A New Home for Chandra X-ray Observatory Operations
Pictured are multiwavelength deep space images. Each of these images contains x-ray data from NASA's Chandra X-ray Observatory combined with data in different energy ranges (wavelengths) collected by other telescopes. Chandra allows scientists from around the world to explore very hot regions of exploded stars, clusters of galaxies and matter around black holes. Photo credit: NASA/CXC/SAO

For more than 20 years, the science and data driven mission was operated from the Chandra Operations Control Center (OCC) near the campus of Harvard University, home of the Center for Astrophysics | Harvard & Smithsonian, and the Chandra X-Ray Center.

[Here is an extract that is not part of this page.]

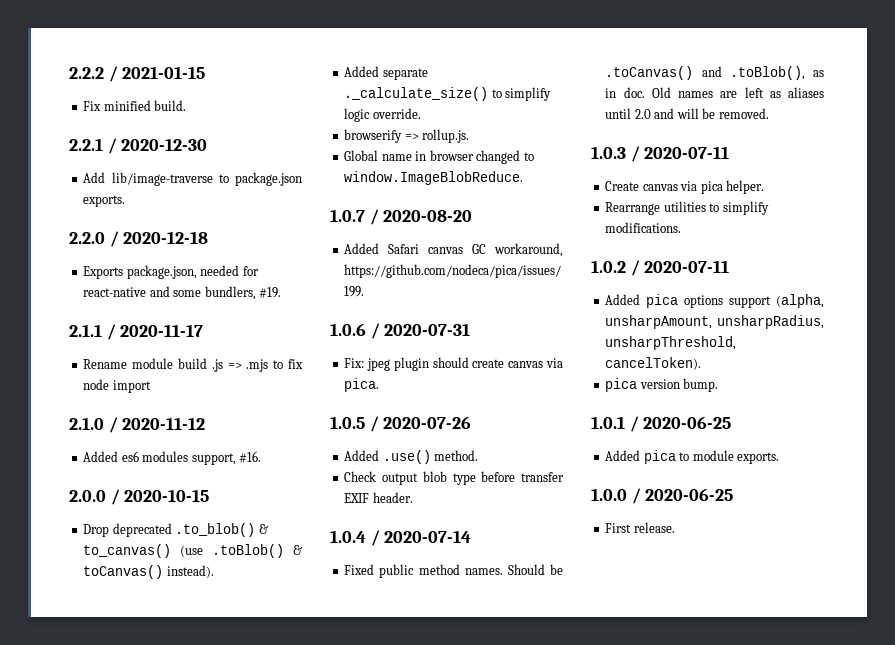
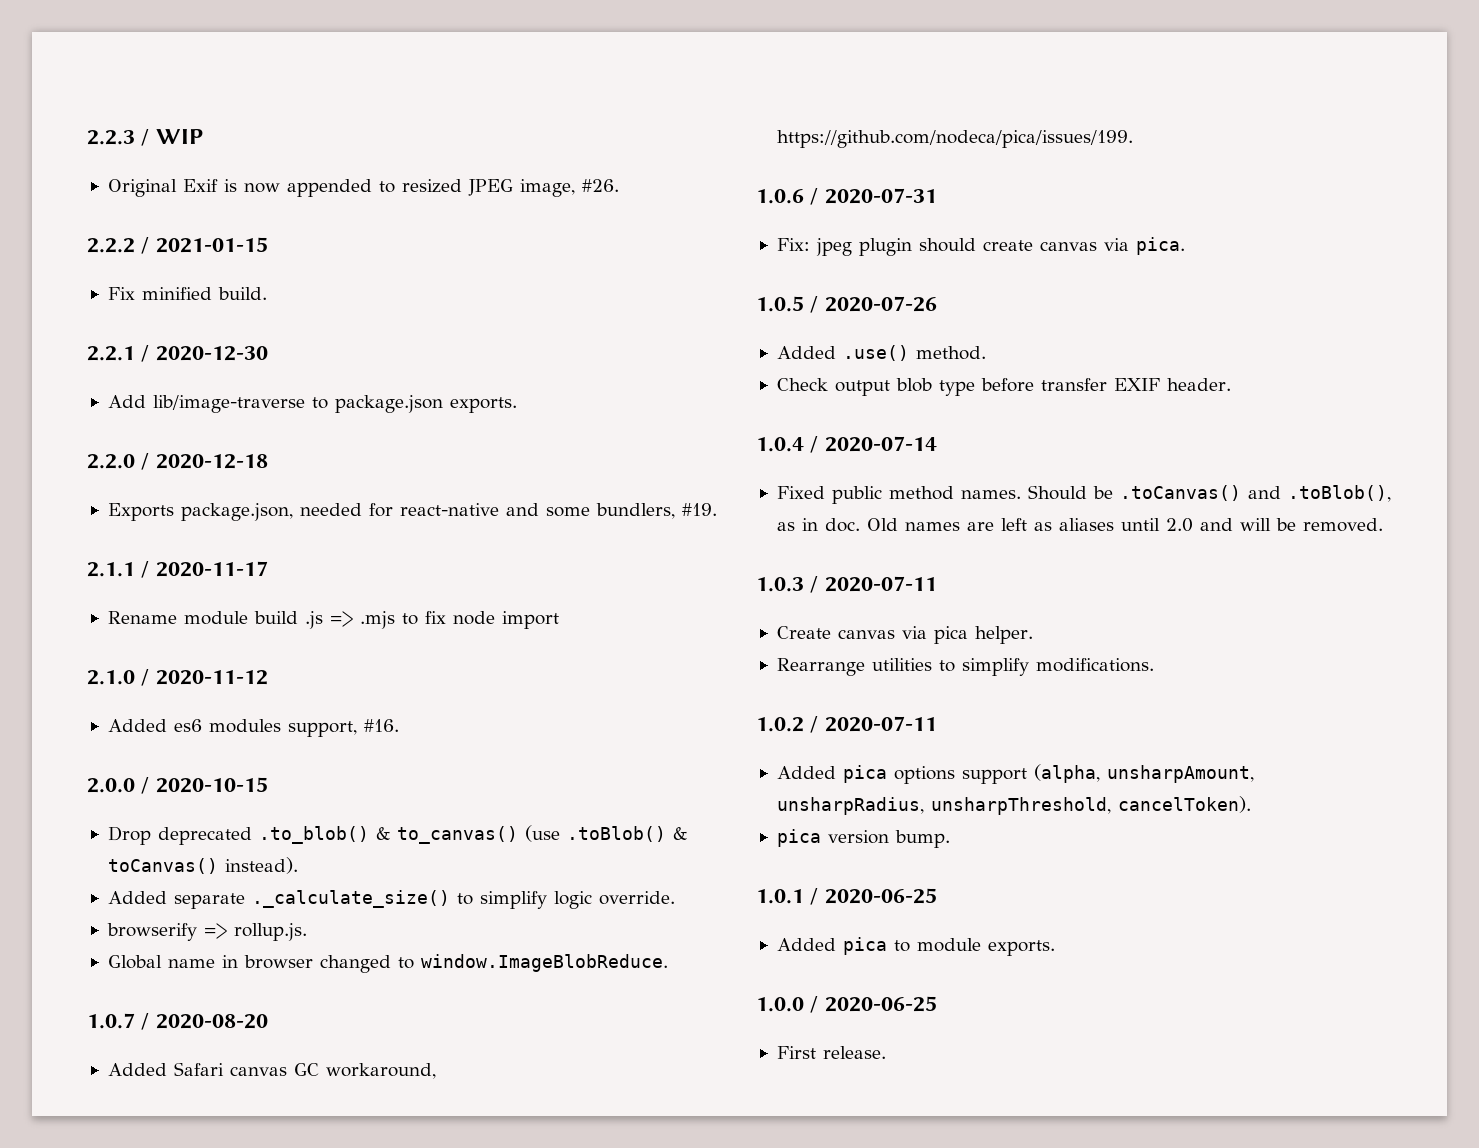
(69, 73) none -> [87,129,203,146] [107,179,619,197] 2.2.3 / WIP // Original Exif is now appended to resized JPEG image, #26. //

From early 2017 through July 2019, the Chandra OCC relocation team – comprised of Northrop Grumman, NASA Marshall Space Flight Center, Smithsonian Astrophysical Observatory, Smithsonian Institution and other industry partners – worked together to bring a new control center online in a new location. The team successfully executed the challenging and extensive control center relocation, adhering to a strict schedule while maintaining the observatory operational safety and science data delivery, to its new location in Burlington, Massachusetts, 20 miles from Cambridge.

NASA recognized the team in September 2020 with a NASA Agency-level Honor Award for outstanding site selection, design, development, test and verification of a new Chandra Operations Control Center (OCC).

“Northrop Grumman has a deep heritage of supporting science and discovery through the Chandra X-Ray Observatory,” said John Daegele, vice president and general manager, strategic space systems, Northrop Grumman. “The success and recognition of this collaborative effort is a testament to our established and trusted partnership with NASA and across the Chandra team.”

Launched July 23, 1999, the Chandra X-ray Observatory collects data about the life cycle of stars and the role of supermassive black holes in the formation of galaxies. Chandra is managed by NASA's Marshall Space Flight Center for the Science Mission Directorate, NASA Headquarters in Washington, D.C. Northrop Grumman is the prime contractor and led an industry team in the design, development and building of the telescope.

In July 2020, the observatory surpassed 21 years on orbit, or more than four times its five-year design life. During that time, Northrop Grumman has performed Chandra flight operations and provided systems engineering expertise, enabling its customers to meet and exceed their mission needs.

Northrop Grumman is leveraging its expertise with NASA again, in creating the next great space telescope, the James Webb Space Telescope. The longevity of Chandra will enable collaboration between the world’s premier X-ray telescope and Webb, which will be the world’s premier space science observatory when it launches in 2021. Webb and Chandra capture the universe in different energy ranges and together they will paint a more complete picture of the universe. Webb will solve mysteries in our solar system, look beyond to distant worlds around other stars, and probe the mysterious structures and origins of our universe and our place in it. Webb is an international program led by NASA with its partners, the European Space Agency and the Canadian Space Agency.